··· TASK MATERIAL ···

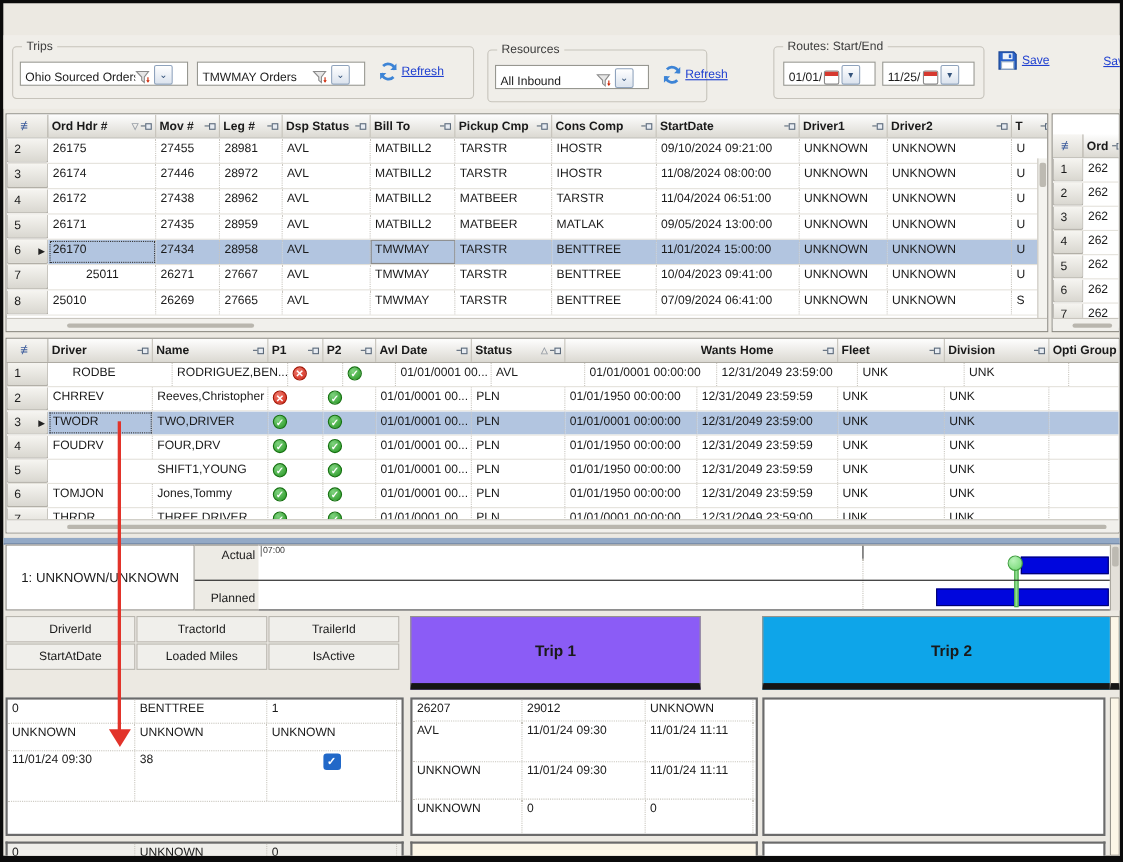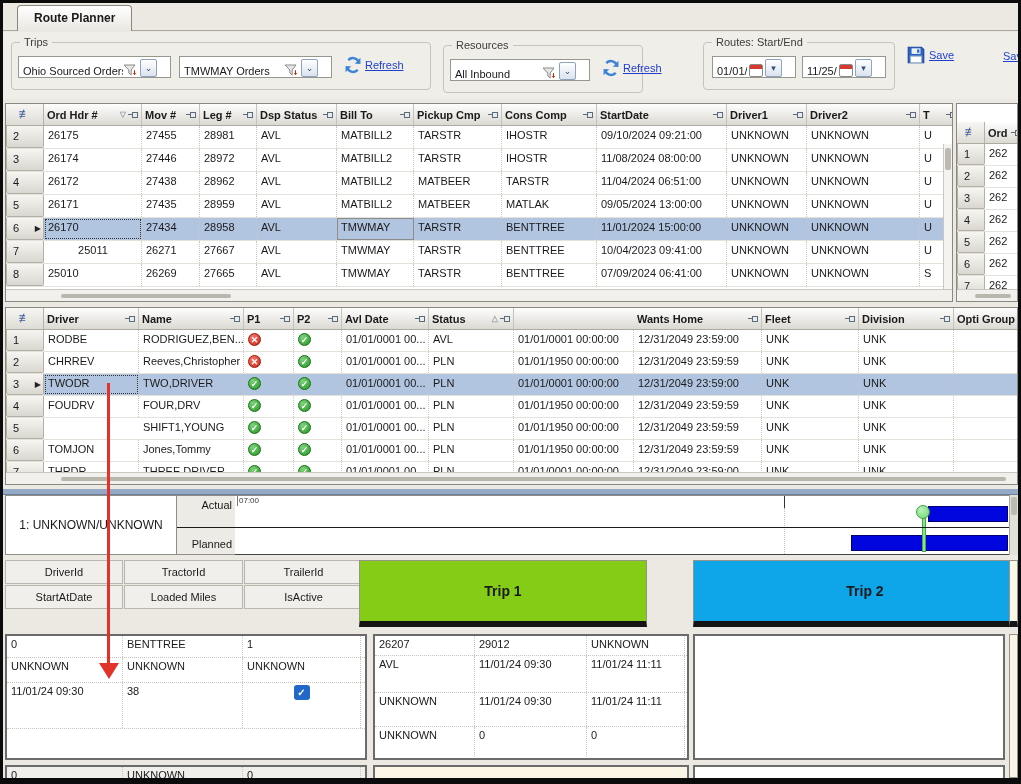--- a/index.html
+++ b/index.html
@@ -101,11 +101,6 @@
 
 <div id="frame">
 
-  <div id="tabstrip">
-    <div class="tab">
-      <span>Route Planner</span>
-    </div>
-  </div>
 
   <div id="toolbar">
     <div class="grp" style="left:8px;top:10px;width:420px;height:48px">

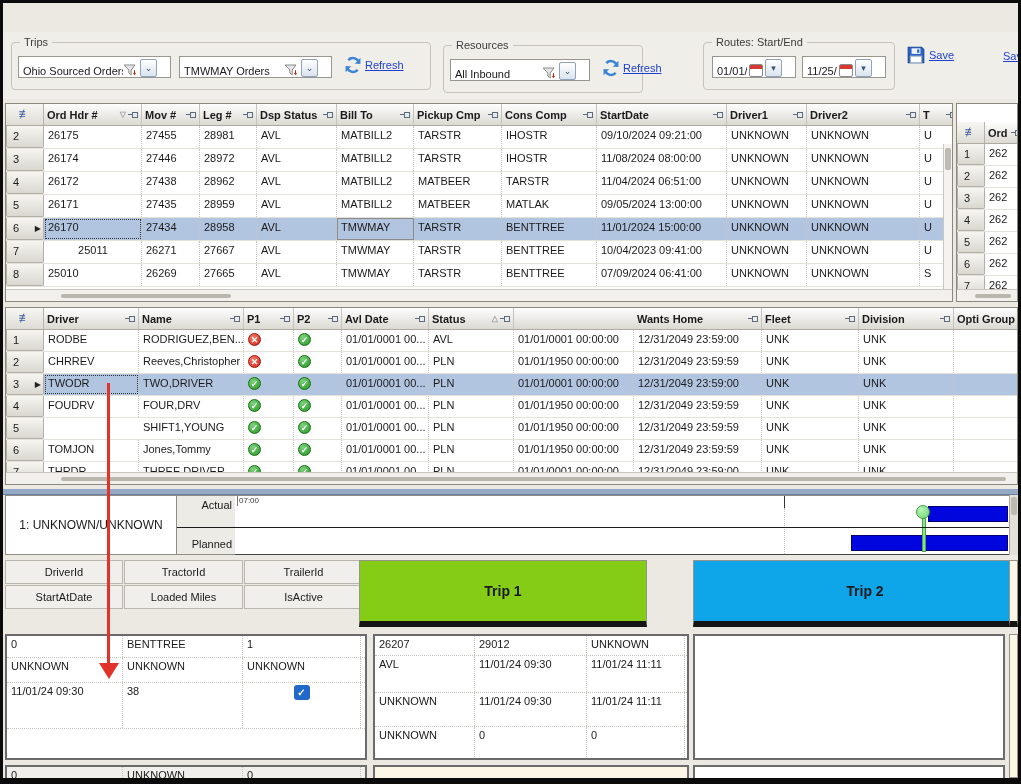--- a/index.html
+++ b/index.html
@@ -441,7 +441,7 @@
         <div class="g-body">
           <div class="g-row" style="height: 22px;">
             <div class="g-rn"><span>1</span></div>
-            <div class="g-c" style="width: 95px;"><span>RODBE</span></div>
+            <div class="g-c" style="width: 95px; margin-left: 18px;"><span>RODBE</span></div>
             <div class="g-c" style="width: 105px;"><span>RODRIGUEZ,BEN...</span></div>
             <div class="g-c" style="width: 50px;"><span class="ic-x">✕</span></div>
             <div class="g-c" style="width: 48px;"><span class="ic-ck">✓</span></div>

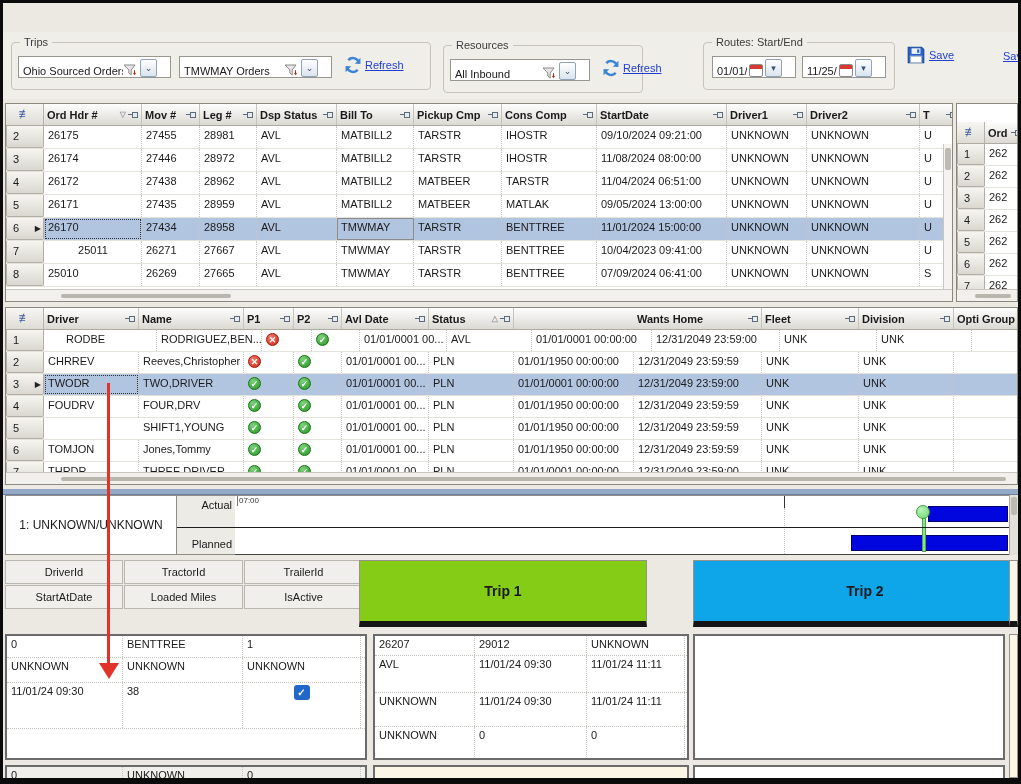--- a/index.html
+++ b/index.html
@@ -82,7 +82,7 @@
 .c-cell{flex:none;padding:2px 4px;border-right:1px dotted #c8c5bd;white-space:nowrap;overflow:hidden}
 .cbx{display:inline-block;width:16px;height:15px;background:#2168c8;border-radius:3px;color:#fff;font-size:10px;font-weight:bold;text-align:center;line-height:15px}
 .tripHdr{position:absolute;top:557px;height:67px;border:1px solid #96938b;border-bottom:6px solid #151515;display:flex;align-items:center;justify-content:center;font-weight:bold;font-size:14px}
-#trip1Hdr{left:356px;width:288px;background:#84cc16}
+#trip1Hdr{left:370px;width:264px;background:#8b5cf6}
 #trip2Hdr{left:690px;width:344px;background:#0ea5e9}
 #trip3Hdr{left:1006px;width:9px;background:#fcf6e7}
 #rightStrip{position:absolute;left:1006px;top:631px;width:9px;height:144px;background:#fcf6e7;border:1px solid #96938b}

···
··· TASK MATERIAL ···

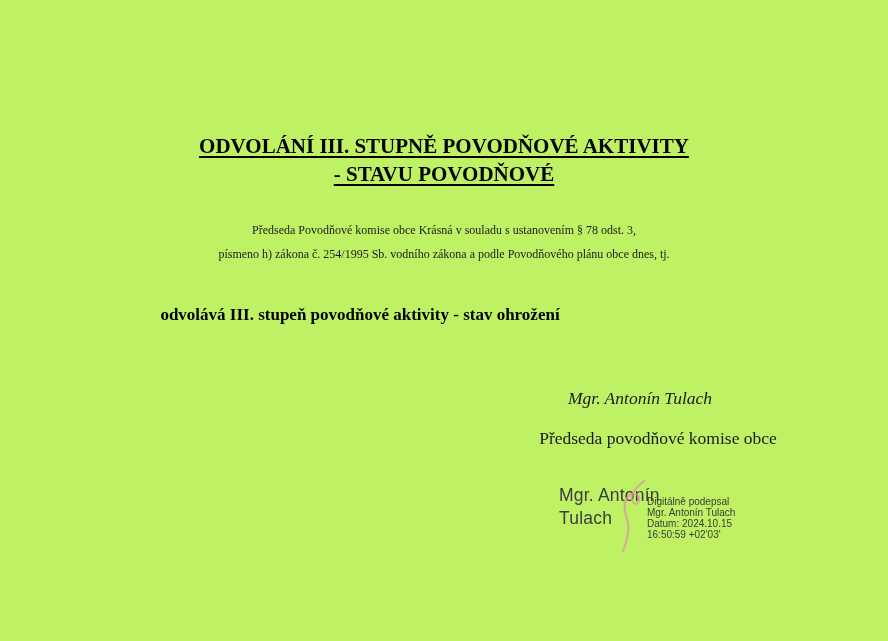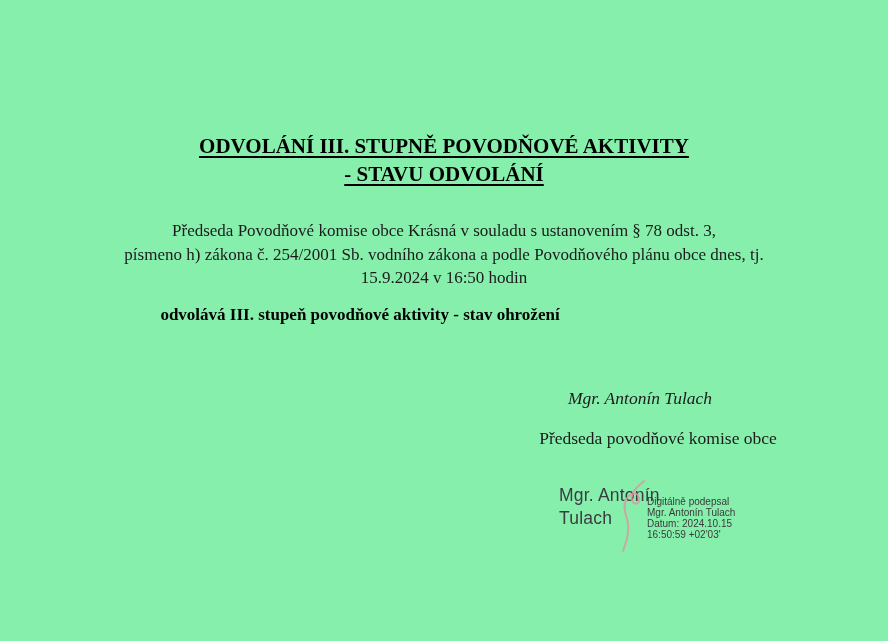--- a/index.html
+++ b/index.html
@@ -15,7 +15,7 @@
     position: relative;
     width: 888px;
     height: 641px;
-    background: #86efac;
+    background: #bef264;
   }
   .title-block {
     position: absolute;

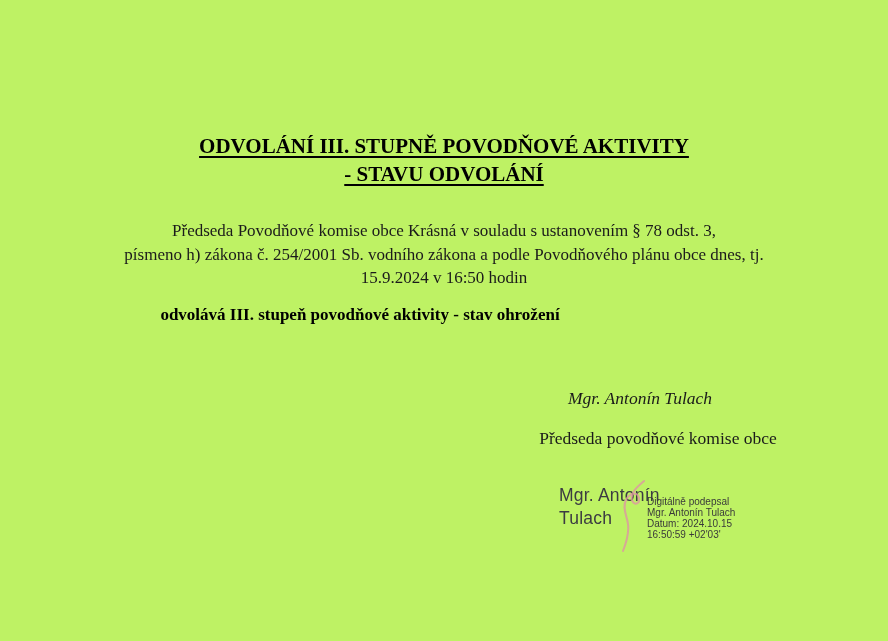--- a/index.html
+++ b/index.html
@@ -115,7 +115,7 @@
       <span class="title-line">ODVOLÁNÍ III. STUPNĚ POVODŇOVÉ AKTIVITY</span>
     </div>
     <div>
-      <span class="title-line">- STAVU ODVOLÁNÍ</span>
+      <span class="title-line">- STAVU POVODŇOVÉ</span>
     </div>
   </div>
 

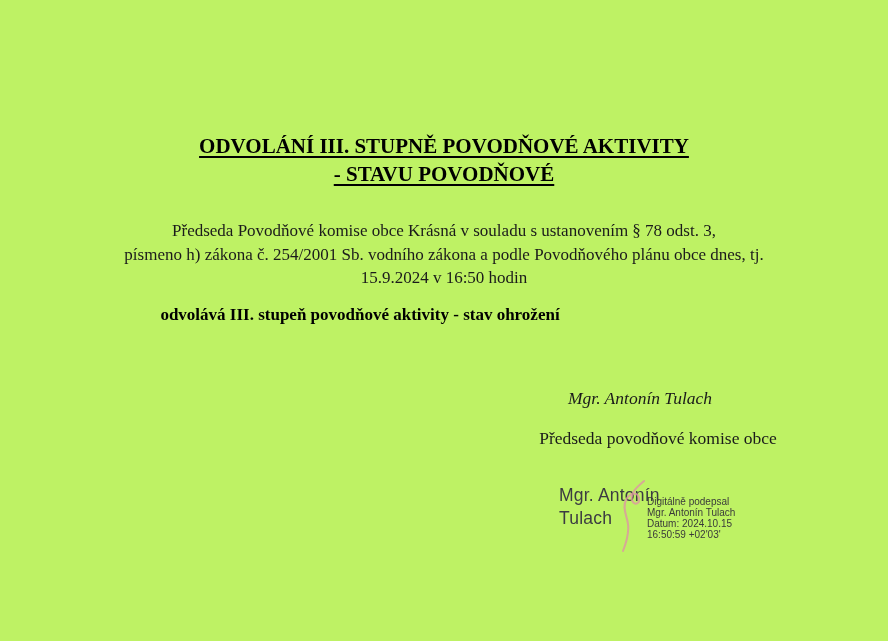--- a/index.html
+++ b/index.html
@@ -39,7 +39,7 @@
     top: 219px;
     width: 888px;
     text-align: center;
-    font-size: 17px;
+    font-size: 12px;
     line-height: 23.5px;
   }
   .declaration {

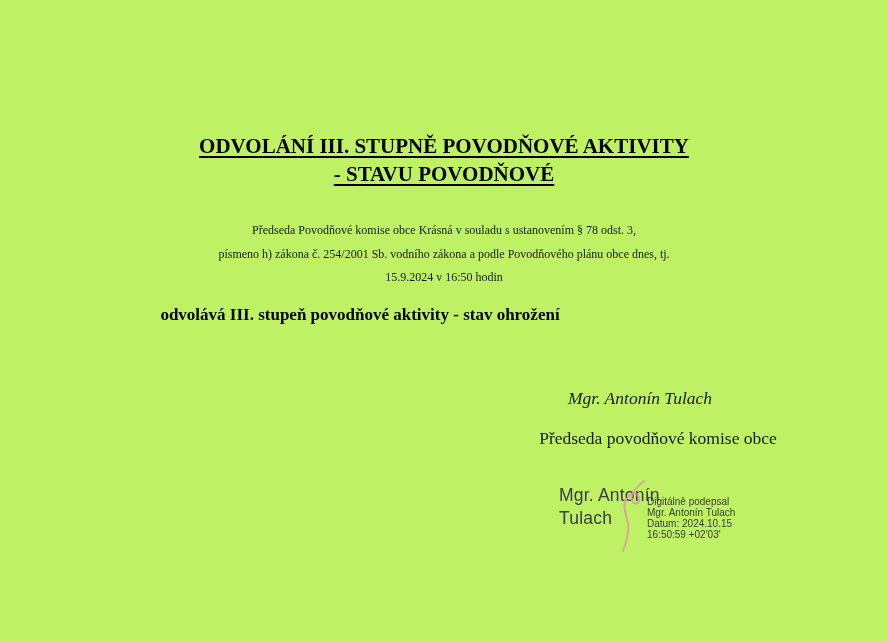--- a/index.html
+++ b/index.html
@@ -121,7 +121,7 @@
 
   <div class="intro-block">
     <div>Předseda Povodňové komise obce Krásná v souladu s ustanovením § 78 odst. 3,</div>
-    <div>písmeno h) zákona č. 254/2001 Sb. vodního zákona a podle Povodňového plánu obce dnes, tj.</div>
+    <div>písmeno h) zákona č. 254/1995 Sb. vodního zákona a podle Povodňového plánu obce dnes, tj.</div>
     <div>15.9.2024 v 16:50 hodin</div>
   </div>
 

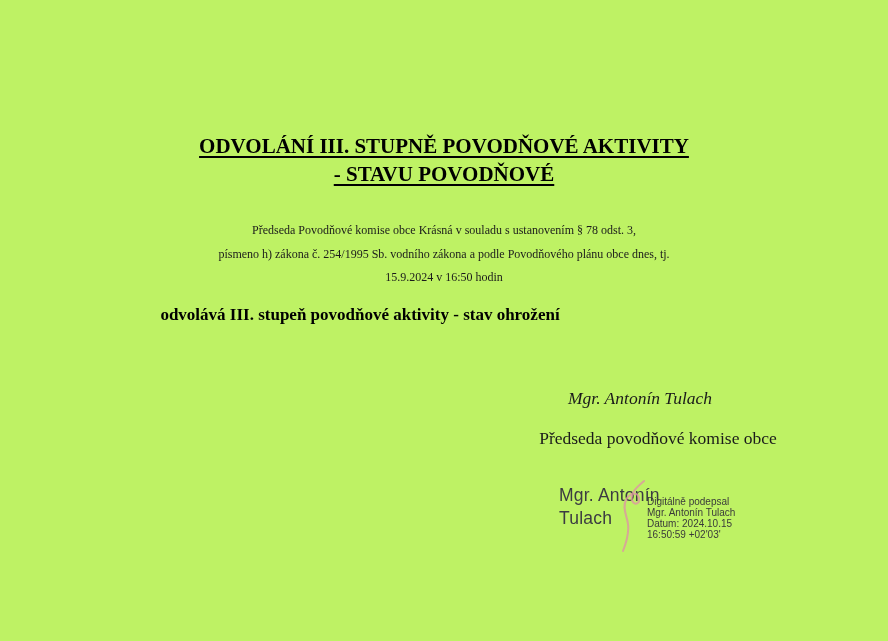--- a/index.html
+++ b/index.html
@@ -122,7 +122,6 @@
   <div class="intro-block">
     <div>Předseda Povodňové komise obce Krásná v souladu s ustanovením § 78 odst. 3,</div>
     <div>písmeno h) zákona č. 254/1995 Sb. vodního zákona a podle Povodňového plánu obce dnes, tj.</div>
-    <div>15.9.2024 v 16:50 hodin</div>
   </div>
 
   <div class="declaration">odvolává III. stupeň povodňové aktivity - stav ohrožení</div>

···

WHAT NEEDS TO BE DONE: The answer should be a number alone: the count of lines in the records that hold the word "font".

ANSWER AREA: 4